* The task *
Pictures aside, reproduce exactly and only the lines from the one containing "height: 296px ->" through the end of the records.
------------
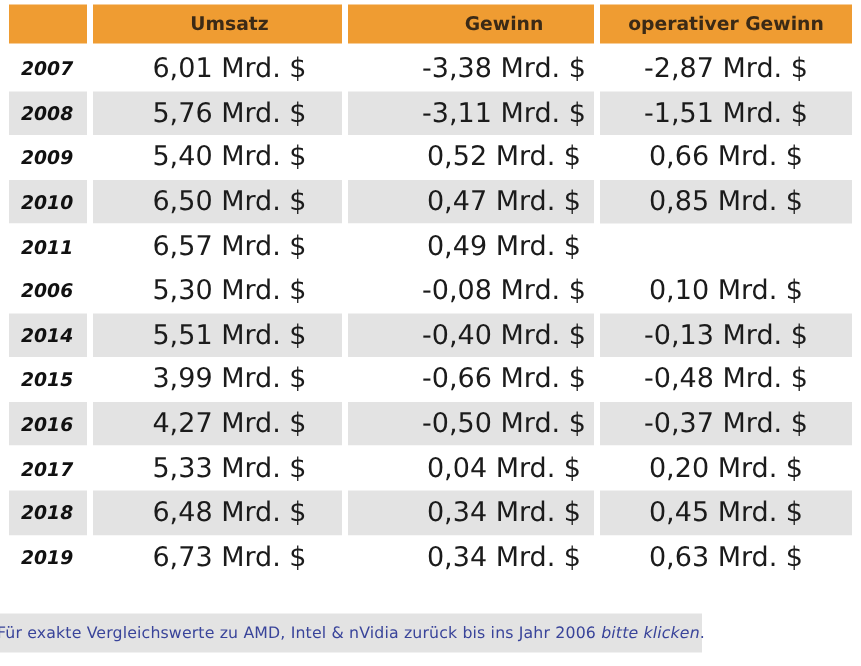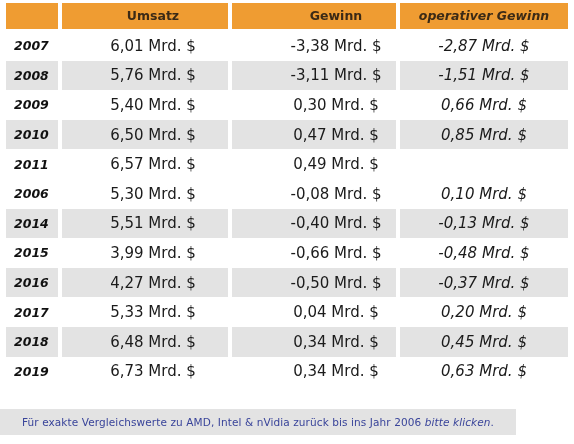"operativer Gewinn" .c-oprofit { font-style: italic -> none }
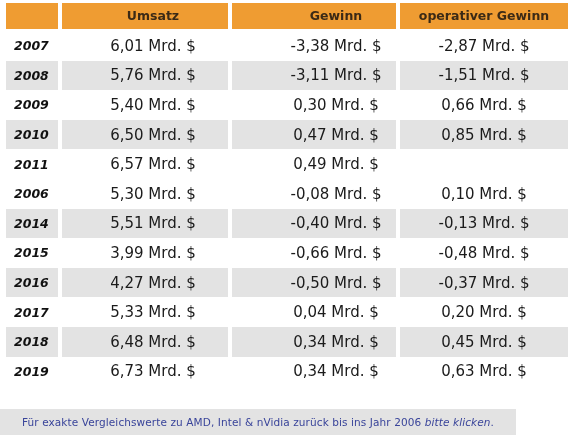"6,01 Mrd. $" .cell { font-size: 15px -> 18px }
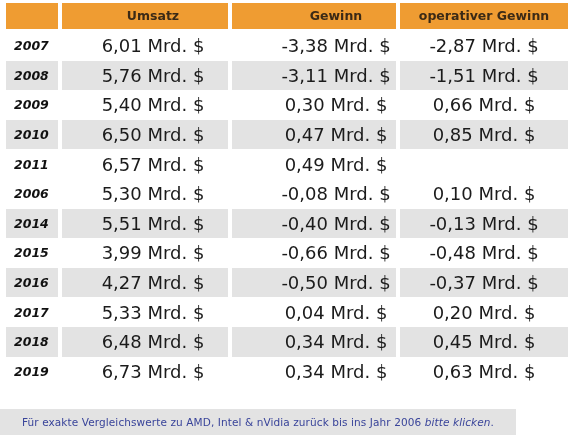"0,30 Mrd. $" div.cell { text: 0,30 -> 0,52 }
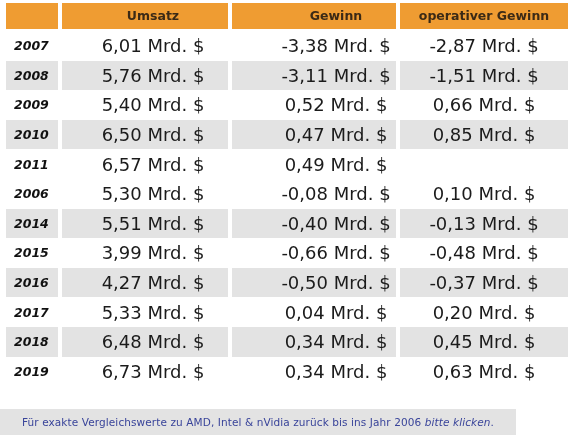"Für exakte Vergleichswerte zu AMD," .footer-band { width: 516px -> 468px }
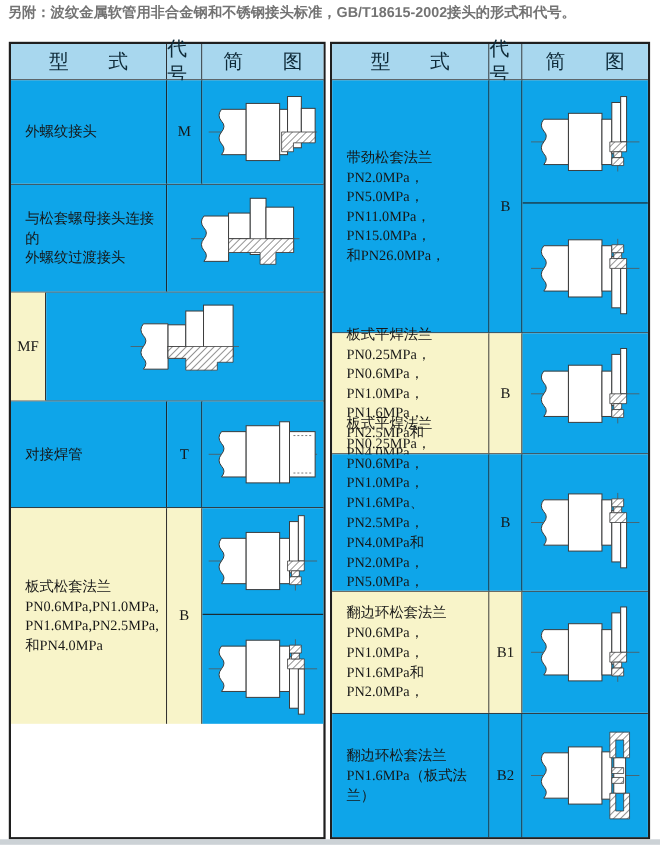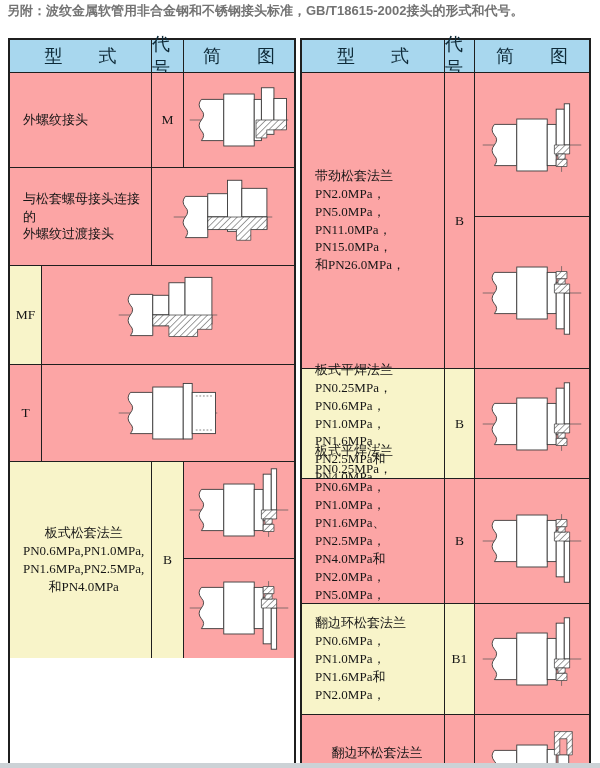"外螺纹接头" .cell { background: #fca5a5 -> #0ea5e9 }
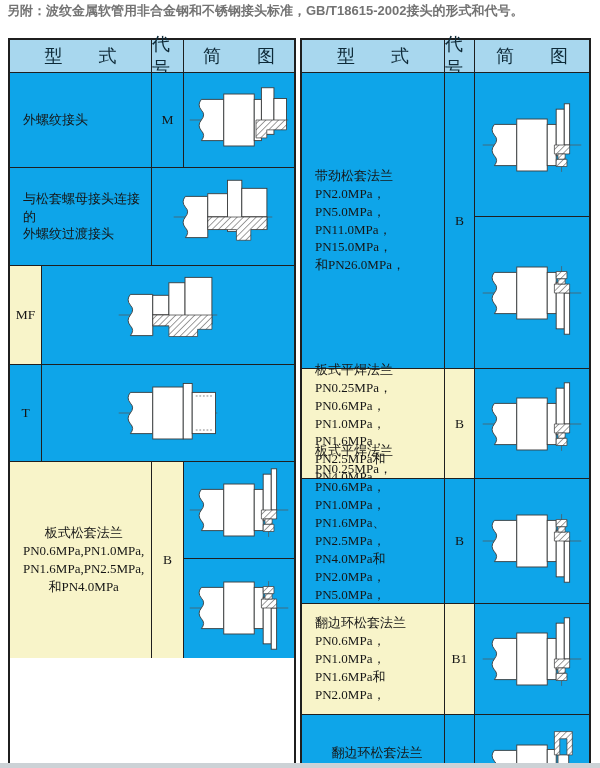"带劲松套法兰" div.row { height: 296px -> 230px }
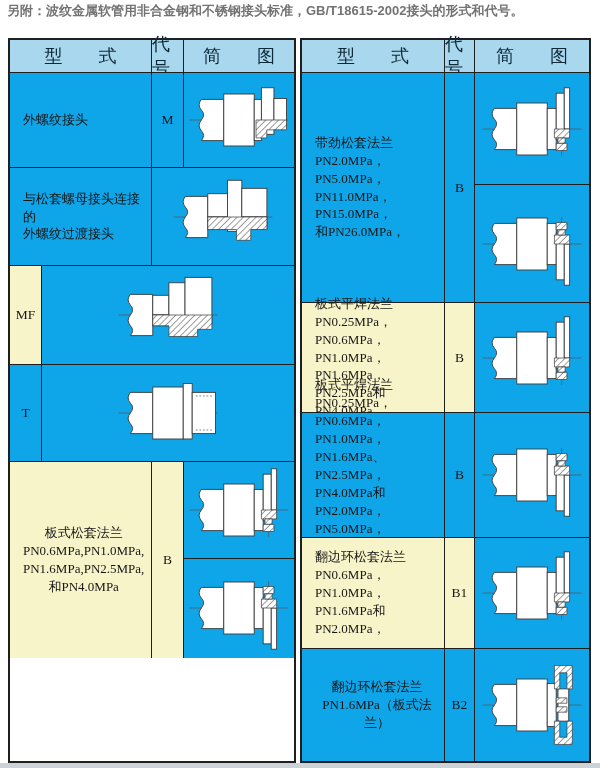"对接焊管" div.cell { html: none -> <div>对接焊管</div> }
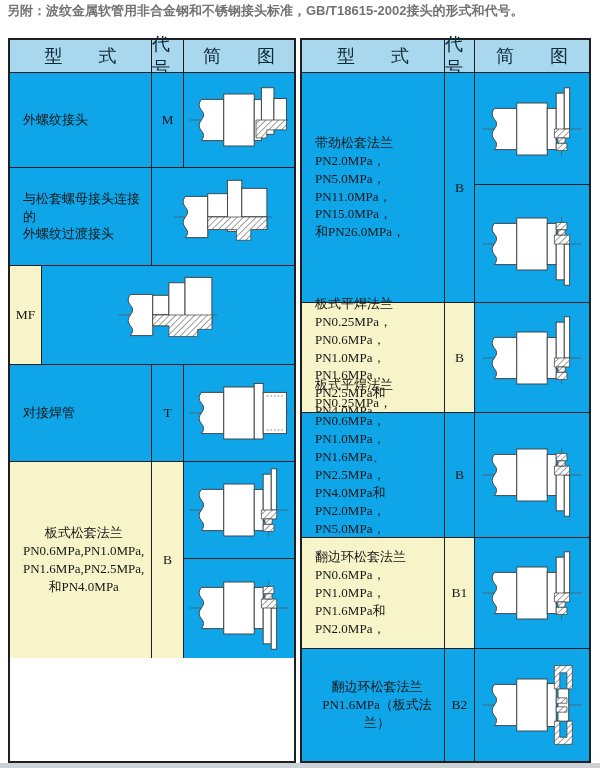"板式松套法兰" .row:last-child { text-align: center -> none }
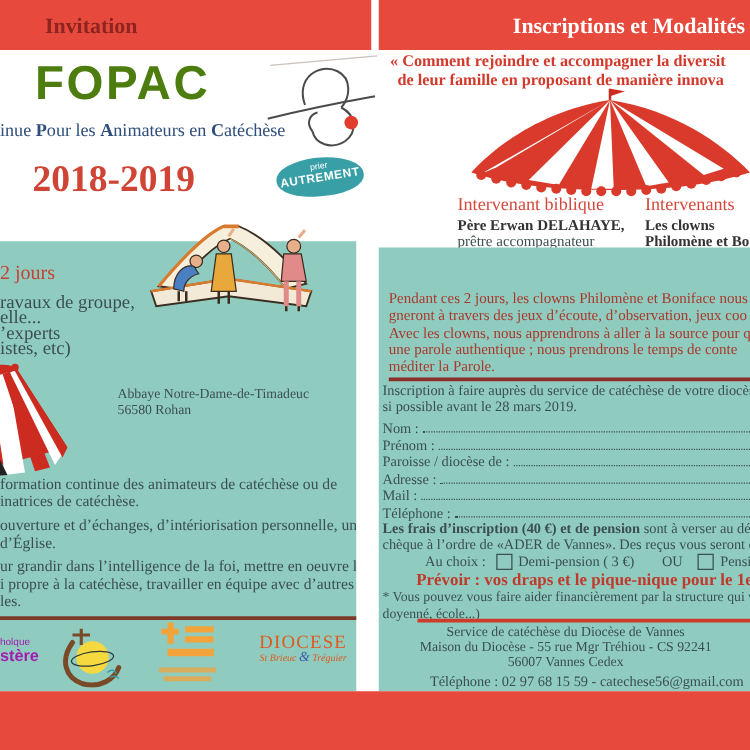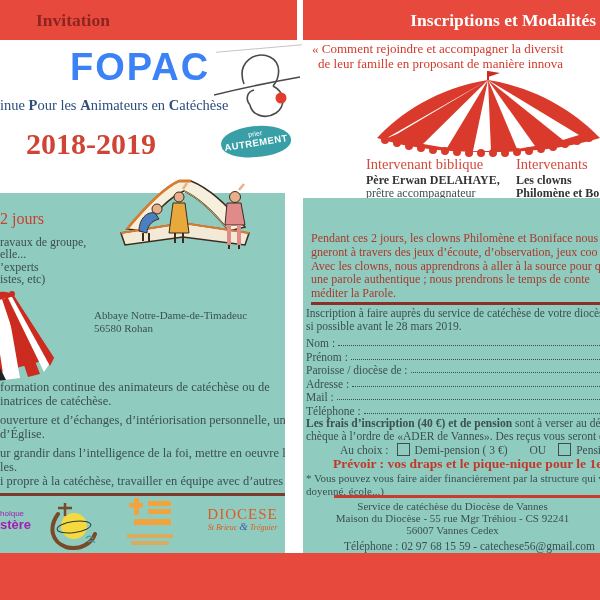"FOPAC" div.abs { color: #3b82f6 -> #4d7c0f; margin-left: 42px -> none }
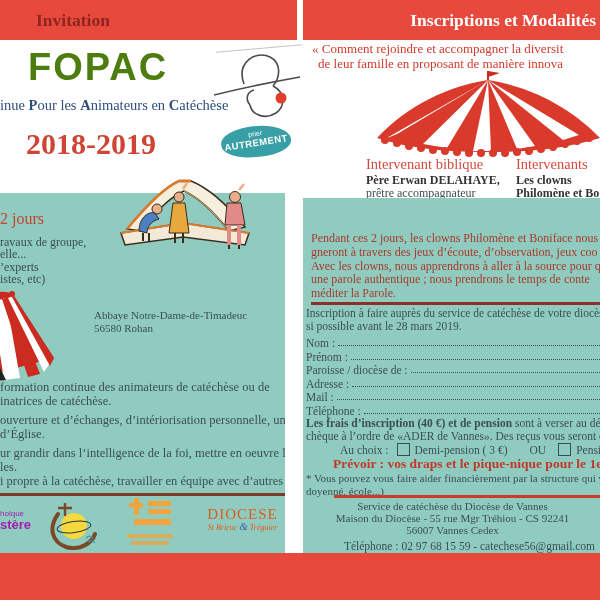"« Comment rejoindre et accompagner" div.abs { font-weight: normal -> bold }
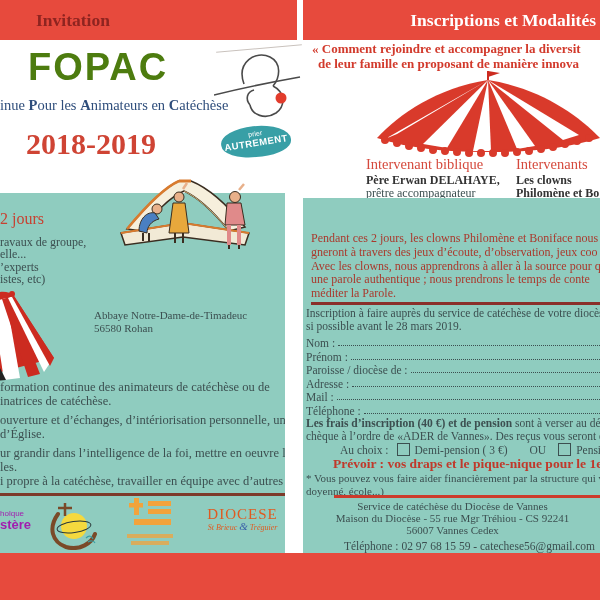"ravaux de groupe," div.abs { font-size: 12px -> 15px }
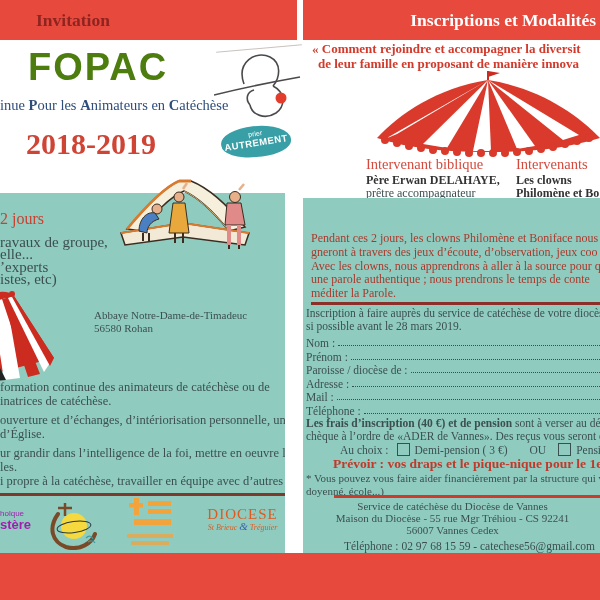"les." div.nowrap { order: before "i propre à la catéchèse," -> after "i propre à la catéchèse," }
------------
* Response *
"带劲松套法兰" div.row { height: 296px -> 230px }
"对接焊管" div.cell { html: none -> <div>对接焊管</div> }
"板式松套法兰" .row:last-child { text-align: center -> none }
"FOPAC" div.abs { color: #3b82f6 -> #4d7c0f; margin-left: 42px -> none }
"« Comment rejoindre et accompagner" div.abs { font-weight: normal -> bold }
"ravaux de groupe," div.abs { font-size: 12px -> 15px }
"les." div.nowrap { order: before "i propre à la catéchèse," -> after "i propre à la catéchèse," }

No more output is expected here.